Japan Geographic

看板考 柚原君子


 

 

■  「塵芥票」

  

所在地:埼玉県蕨市

2021年7月、熱海市伊豆山に産業廃棄物が不法投棄されていた可能性が高い山の部分がくずれて、土石流を引き起こして人命が奪われたニュースは未だ耳新しいです。産業廃棄物は廃棄費用が高いので不法投棄をする業者が後を絶たないらしいとのこと。


廃棄物処理法をひもといてみると半世紀の歴史が有り、それ以前には汚物掃除法というものがやはり同じ半世紀くらいの歴史を持つ、とあります。


汚物掃除法にはコレラやペストの流行を恐れてネズミの買い上げなどもあったといいます。

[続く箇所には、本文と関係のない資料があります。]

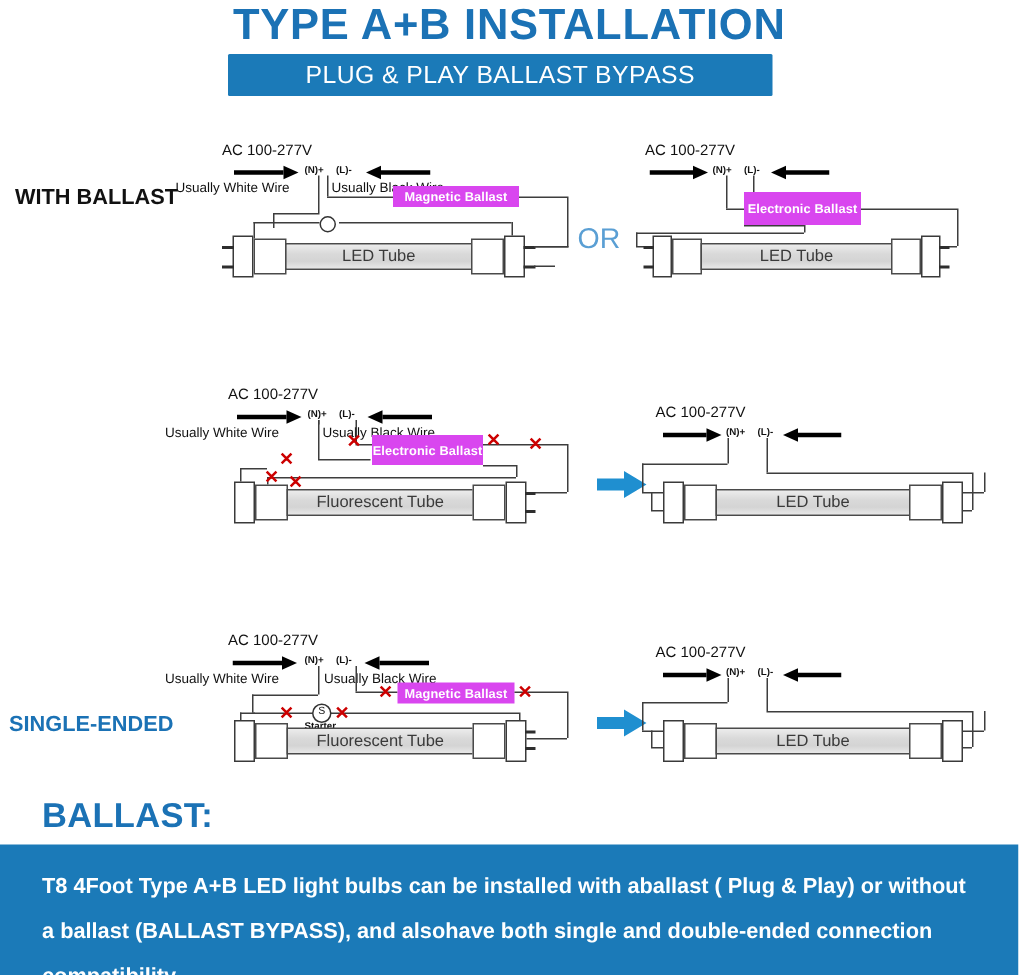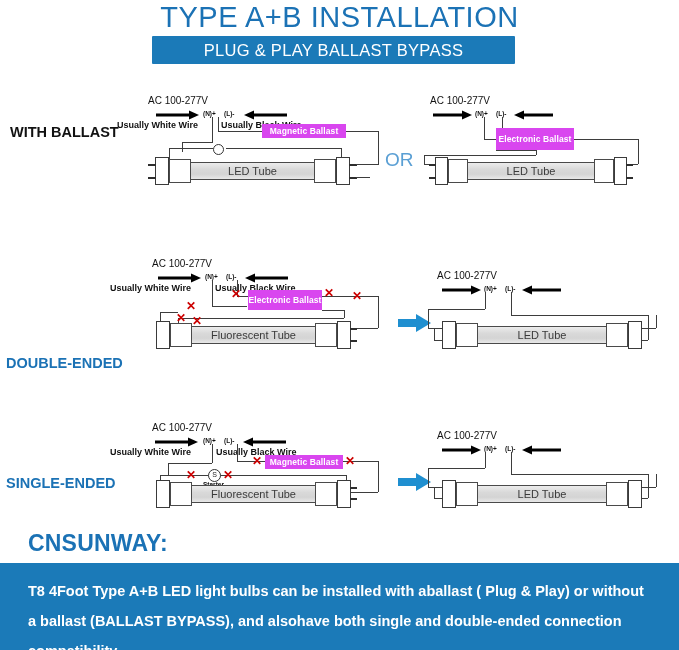--- a/index.html
+++ b/index.html
@@ -19,7 +19,7 @@
     left:0;top:0;width:679px;
     text-align:center;
     font-size:29px;
-    font-weight:normal;
+    font-weight:bold;
     color:#1b72b5;
     letter-spacing:.5px;
     line-height:34px;

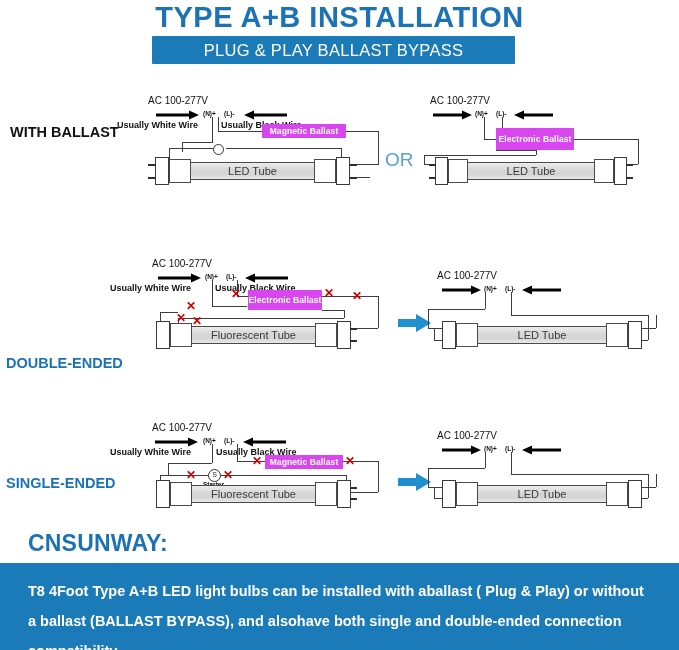--- a/index.html
+++ b/index.html
@@ -69,7 +69,7 @@
   }
   .ballast span{color:#fff;font-size:8.5px;font-weight:bold;white-space:nowrap;letter-spacing:.1px;}
 
-  .lbl{position:absolute;font-size:9px;color:#111;white-space:nowrap;font-weight:bold;}
+  .lbl{position:absolute;font-size:9px;color:#111;white-space:nowrap;font-weight:normal;}
   .lbl.plain{font-weight:normal;font-size:10px;}
   .lbl.tiny{font-size:6.5px;font-weight:bold;}
 

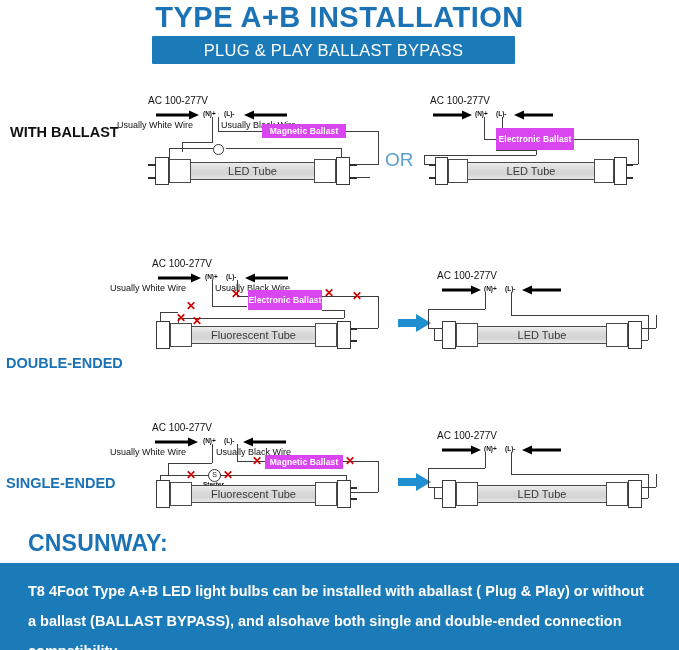--- a/index.html
+++ b/index.html
@@ -211,7 +211,6 @@
 
   <div class="abs row-label" style="left:6px;top:296px;">
   </div>
-  <div class="abs single-label" style="left:6px;top:355px;">DOUBLE-ENDED</div>
 
   <div class="abs" style="left:0;top:0;">
     <div class="abs lbl plain" style="left:152px;top:258px;">AC 100-277V</div>

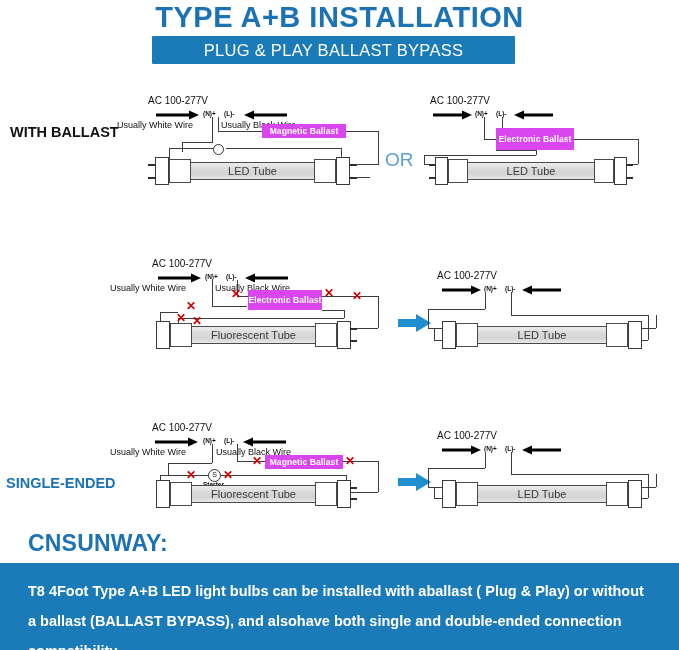--- a/index.html
+++ b/index.html
@@ -401,7 +401,7 @@
     <div class="abs pinblock" style="left:628px;top:480px;width:14px;height:28px;"></div>
   </div>
 
-  <div class="abs brand">CNSUNWAY:</div>
+  <div class="abs brand">BALLAST:</div>
   <div class="abs foot-bar"></div>
   <div class="abs foot-text">T8 4Foot Type A+B LED light bulbs can be installed with aballast ( Plug &amp; Play) or without a ballast (BALLAST BYPASS), and alsohave both single and double-ended connection compatibility.</div>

この汚物掃除法は、目的・規定もない全文11カ条の小さな法律で、しかも対象とする「汚物」に関する定義規定もありません。この法律の第1条の中に 「塵芥汚泥汚水及屎尿」があり、「塵芥」という文字が出ています。


その処理責任は「土地ノ所有者ハ汚物ヲ掃除シ清潔ヲ保持スルノ義務ヲ負フ」または「市ハ…汚物ヲ處分スルノ義務ヲ負フ」と明記してあるり、これらは現在の産業廃棄物処理法にも引き継がれているはずです。


当該の錆びたホーローの「塵芥票」は蕨市のとても大きな民家の戸口上にありました。
蕨町とあるので(蕨町になったのが1889年。蕨市になったのが1959年)、汚物掃除法施行されたのは1900年なので50年から100年くらい前の「塵芥票」と見て取れます。

当時はおそらくトラックを持つことも少なかったでしょうから、遠くの山に捨てに行くことなど出来なかったでしょうが、なによりもきちんとしたことをきちんとするという人間性がしっかりとしていたような気がします。
こうやって戸口にしっかりと示し、町やあるいは県にお金を払って捨てていたのでしょうね。

古い家の戸口上には「NHK」や「Gで示すガス」、「日赤の会員」や「固定資産税の家屋調査済証」などが貼られたりもします。自治体によっては「健康家族の家」などというのもみたことがあります。明示するものをきちんと明示して暮らすことが少なくなった今、人災による災害も増えています。熱海市伊豆山土石流の被害者の方々のご冥福をお祈りします。